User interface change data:
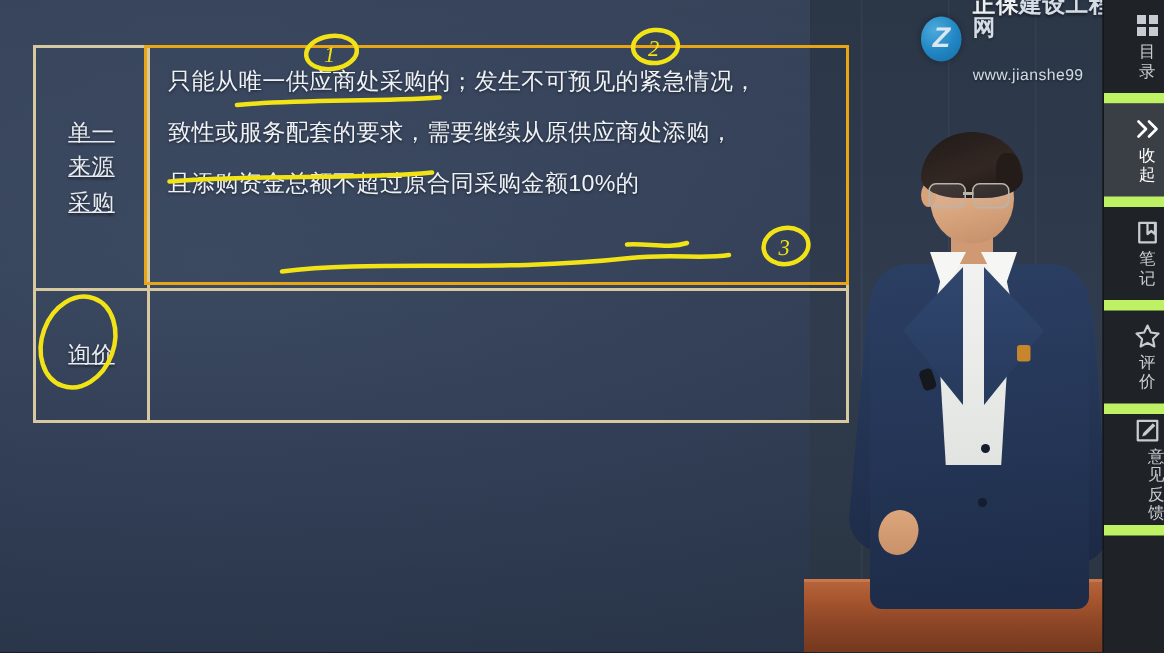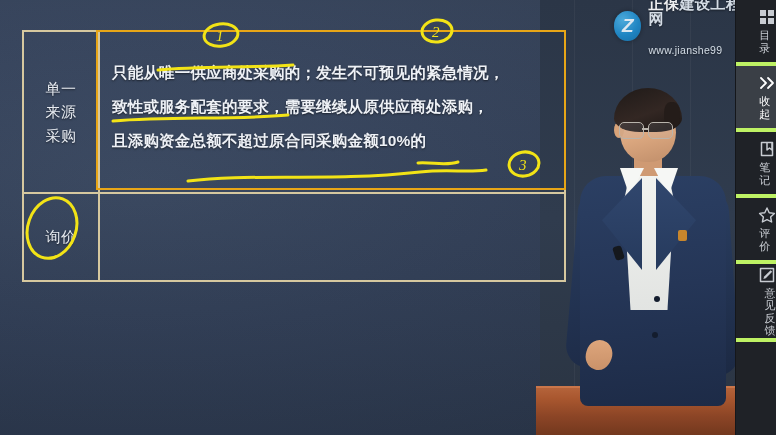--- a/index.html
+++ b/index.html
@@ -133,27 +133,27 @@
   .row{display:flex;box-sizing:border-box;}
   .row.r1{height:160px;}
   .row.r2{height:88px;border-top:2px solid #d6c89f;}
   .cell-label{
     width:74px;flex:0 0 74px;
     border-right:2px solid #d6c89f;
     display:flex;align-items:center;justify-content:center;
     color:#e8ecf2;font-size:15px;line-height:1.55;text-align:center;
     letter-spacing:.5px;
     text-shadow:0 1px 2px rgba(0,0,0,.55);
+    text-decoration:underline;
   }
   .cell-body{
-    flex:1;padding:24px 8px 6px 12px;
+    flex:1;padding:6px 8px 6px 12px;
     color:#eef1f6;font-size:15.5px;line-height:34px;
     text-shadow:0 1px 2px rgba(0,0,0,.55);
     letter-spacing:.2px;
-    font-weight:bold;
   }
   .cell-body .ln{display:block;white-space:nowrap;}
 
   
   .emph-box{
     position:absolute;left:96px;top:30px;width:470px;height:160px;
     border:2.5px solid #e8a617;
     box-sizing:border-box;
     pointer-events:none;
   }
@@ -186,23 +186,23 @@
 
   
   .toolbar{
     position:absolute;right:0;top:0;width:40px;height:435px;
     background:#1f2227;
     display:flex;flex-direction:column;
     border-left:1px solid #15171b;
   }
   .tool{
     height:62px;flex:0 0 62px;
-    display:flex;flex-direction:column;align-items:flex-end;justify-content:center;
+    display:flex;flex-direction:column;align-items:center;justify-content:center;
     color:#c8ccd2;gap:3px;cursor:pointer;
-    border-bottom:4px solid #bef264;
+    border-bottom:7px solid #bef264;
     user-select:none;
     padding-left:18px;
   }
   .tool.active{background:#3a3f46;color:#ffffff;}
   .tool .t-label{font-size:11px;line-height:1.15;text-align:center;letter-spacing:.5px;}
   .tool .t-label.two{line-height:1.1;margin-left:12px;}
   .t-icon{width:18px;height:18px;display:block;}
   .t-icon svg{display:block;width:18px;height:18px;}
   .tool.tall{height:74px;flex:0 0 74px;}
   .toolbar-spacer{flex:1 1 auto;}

> _Your assignment_: An exact restatement of the entries above is needed; no picture may appear in it.

> _Answer to the exercise_:
--- a/index.html
+++ b/index.html
@@ -133,27 +133,27 @@
   .row{display:flex;box-sizing:border-box;}
   .row.r1{height:160px;}
   .row.r2{height:88px;border-top:2px solid #d6c89f;}
   .cell-label{
     width:74px;flex:0 0 74px;
     border-right:2px solid #d6c89f;
     display:flex;align-items:center;justify-content:center;
     color:#e8ecf2;font-size:15px;line-height:1.55;text-align:center;
     letter-spacing:.5px;
     text-shadow:0 1px 2px rgba(0,0,0,.55);
+    text-decoration:underline;
   }
   .cell-body{
-    flex:1;padding:24px 8px 6px 12px;
+    flex:1;padding:6px 8px 6px 12px;
     color:#eef1f6;font-size:15.5px;line-height:34px;
     text-shadow:0 1px 2px rgba(0,0,0,.55);
     letter-spacing:.2px;
-    font-weight:bold;
   }
   .cell-body .ln{display:block;white-space:nowrap;}
 
   
   .emph-box{
     position:absolute;left:96px;top:30px;width:470px;height:160px;
     border:2.5px solid #e8a617;
     box-sizing:border-box;
     pointer-events:none;
   }
@@ -186,23 +186,23 @@
 
   
   .toolbar{
     position:absolute;right:0;top:0;width:40px;height:435px;
     background:#1f2227;
     display:flex;flex-direction:column;
     border-left:1px solid #15171b;
   }
   .tool{
     height:62px;flex:0 0 62px;
-    display:flex;flex-direction:column;align-items:flex-end;justify-content:center;
+    display:flex;flex-direction:column;align-items:center;justify-content:center;
     color:#c8ccd2;gap:3px;cursor:pointer;
-    border-bottom:4px solid #bef264;
+    border-bottom:7px solid #bef264;
     user-select:none;
     padding-left:18px;
   }
   .tool.active{background:#3a3f46;color:#ffffff;}
   .tool .t-label{font-size:11px;line-height:1.15;text-align:center;letter-spacing:.5px;}
   .tool .t-label.two{line-height:1.1;margin-left:12px;}
   .t-icon{width:18px;height:18px;display:block;}
   .t-icon svg{display:block;width:18px;height:18px;}
   .tool.tall{height:74px;flex:0 0 74px;}
   .toolbar-spacer{flex:1 1 auto;}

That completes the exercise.